Makes sense. All right. Next one says, is there a case where one can use Kubernetes and open a Shiny server perhaps for local pod-based testing without ingress or egress consequences on Connect in a cloud?
I'm trying to parse that one too.
You certainly could. I think there's a, it's kind of a philosophy of testing question. And at that point, I'm not sure what you would be testing.
Can you elaborate on baking content to speed up content launches? Very interesting proposition.
I will, in the place where I get to dump notes for this talk, I will put the link to, there's a, or I guess I can just pull it up here. There is a reference in the Connect API cookbook that illustrates some of the workflow I'm describing. And so if you have, it's in the cookbook under custom execution environments. If you're very curious about that, you can email me at david.posit.co and I'll send it to you.
All right. So can I build arbitrary content in an image and then have it hosted, Posit Connect on Kubernetes?
I mean, arbitrary is a large word, but that is the idea.
That was a very brave response on your side.
I'm going to eat that one later.
They're going to send a recording of this talk to us when we say no.
No. So the, and I elided this because of the magic metaphor, but the environment restoration is happening on the NFS persistent volume that's attached to the cluster. And so the concept that you'll have seen in local execution modes of Connect about the cache, that mechanism is still preserved. So the content is ultimately associated with a runtime cache that you can sort of do surgery on as needed.
That's going to depend a lot on what, it's going to depend a lot on the environment, right?

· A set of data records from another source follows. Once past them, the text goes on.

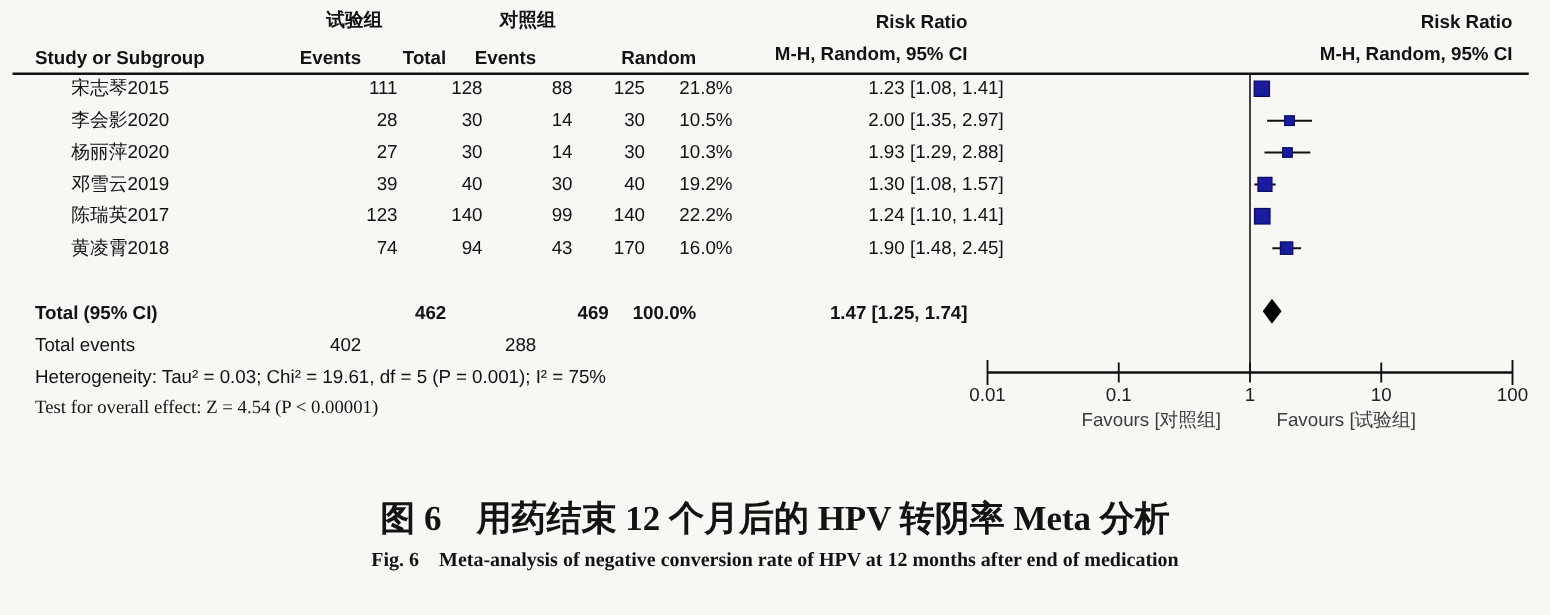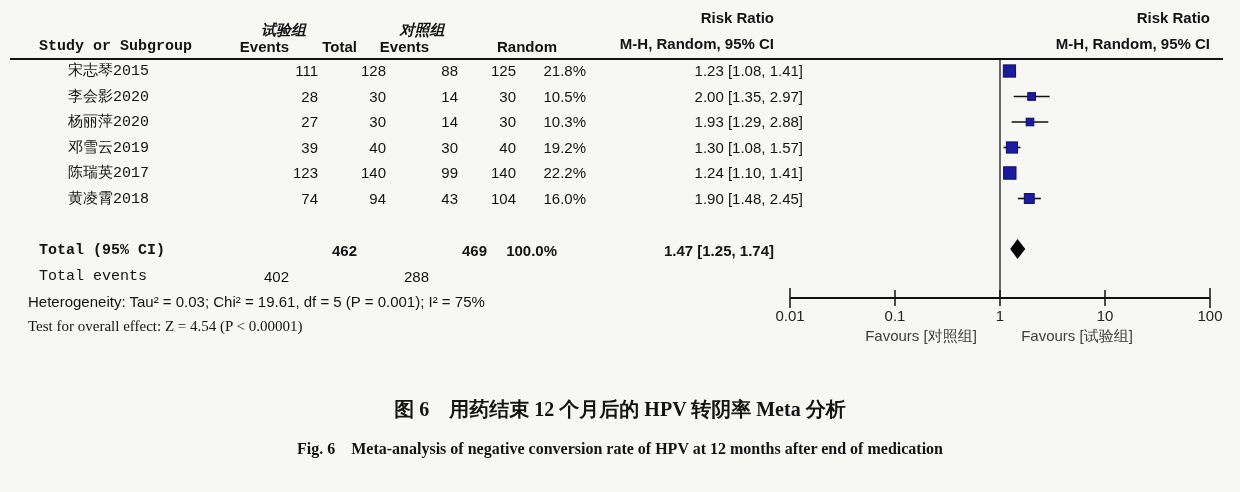"试验组" .grouphdr { font-style: italic -> none; top: 20px -> 7px }
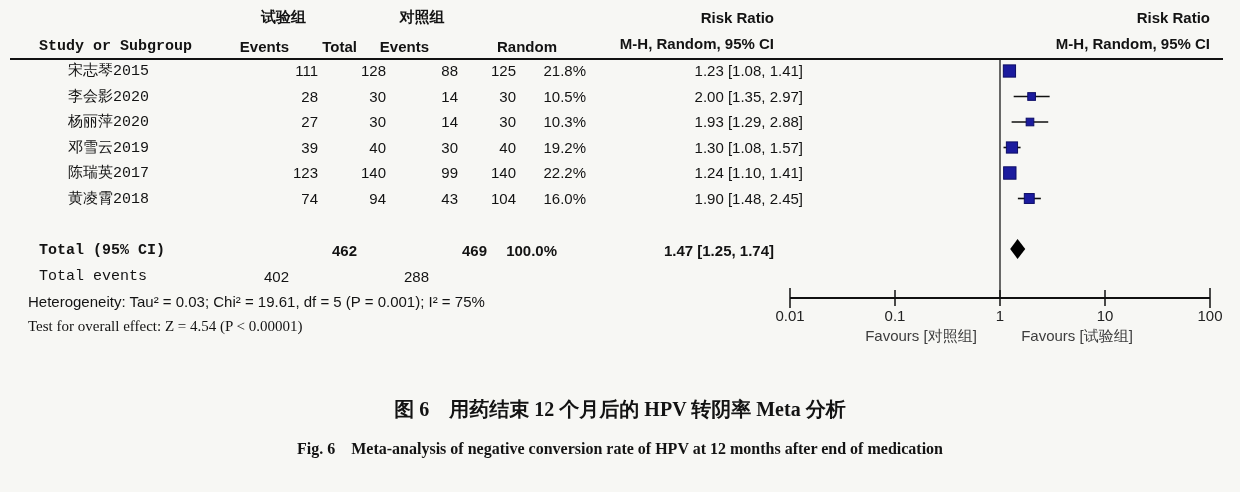"Study or Subgroup" .cell.study { font-family: Liberation Mono, monospace -> none; padding-left: 39px -> 28px }
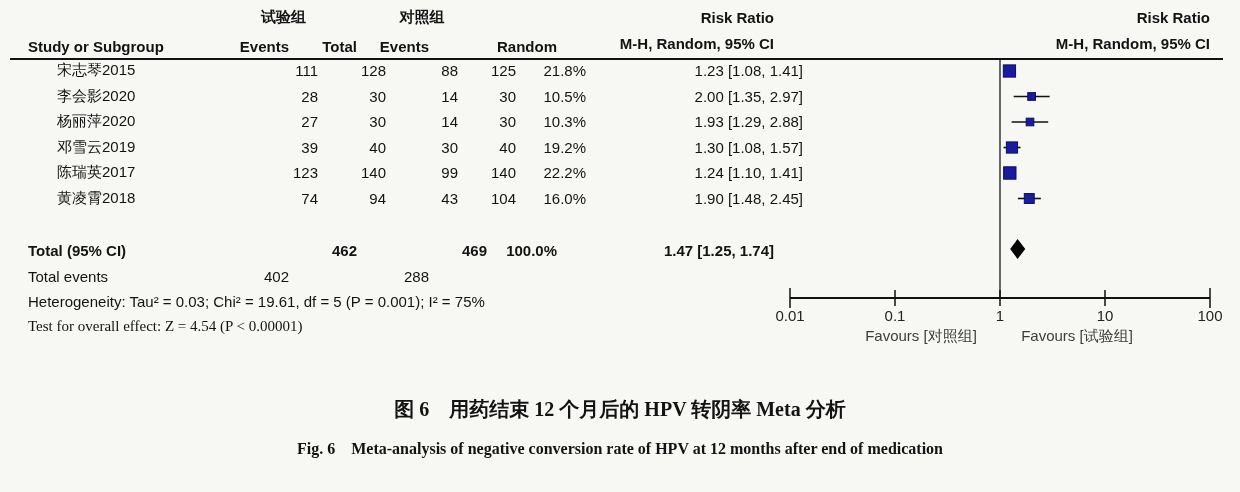"104" div.cell { text: 104 -> 170 }
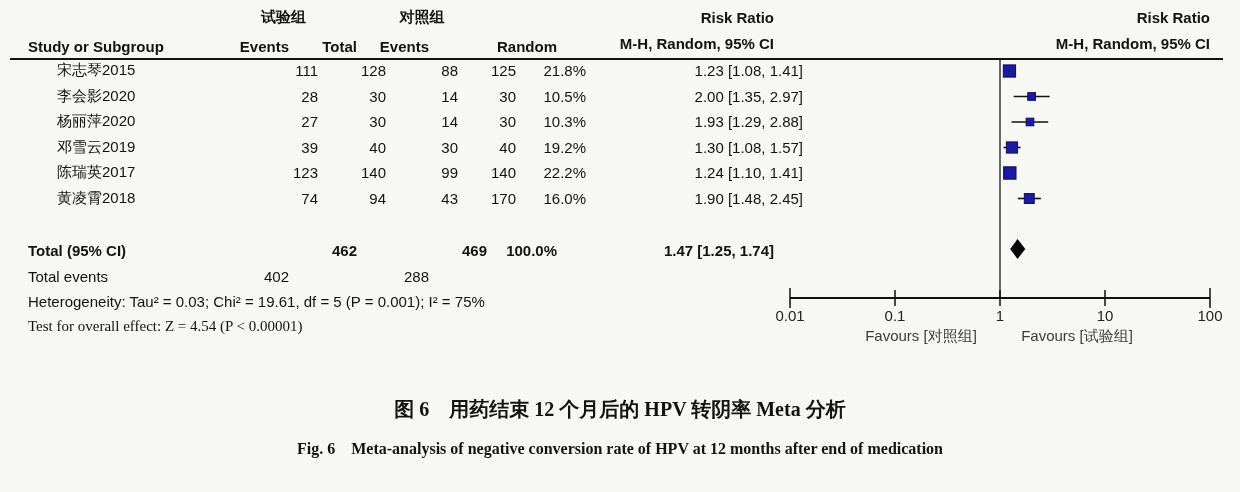"图 6 用药结束 12 个月后的" #caption-zh { font-size: 20px -> 28px }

An application that doesn't have any complicated dependencies like the ones I deployed, you can see they were running locally on my laptop. I deployed them into a cluster, into a container. I didn't really have to do anything to make that happen. If you have more complicated dependencies then you might need to be a little bit more thoughtful about how you describe your desired deployment. Both the RSConnect package and the Python command line interface provide ways for you to select a specific image to execute the content as long as that image is known to the server. And so you do get a lot of flexibility there about either deciding to let Connect pick an image for you or specifying one if that's the desired outcome.
Thank you. Next question says, can we specify a base image for Connect to build a container from?
I would not say right now that Connect builds containers. So you can specify an image that you would like your R or Python environments to be restored into.
Let's see. The next one says, is there a planned support for CUDA, ONNX, runtime selection, any GPU allocations, and Posit Connect UI?
There is some work underway to make it easier to select GPU resources.
All right. So I think that's the questions. Thank you so much. Please join me in thanking David again.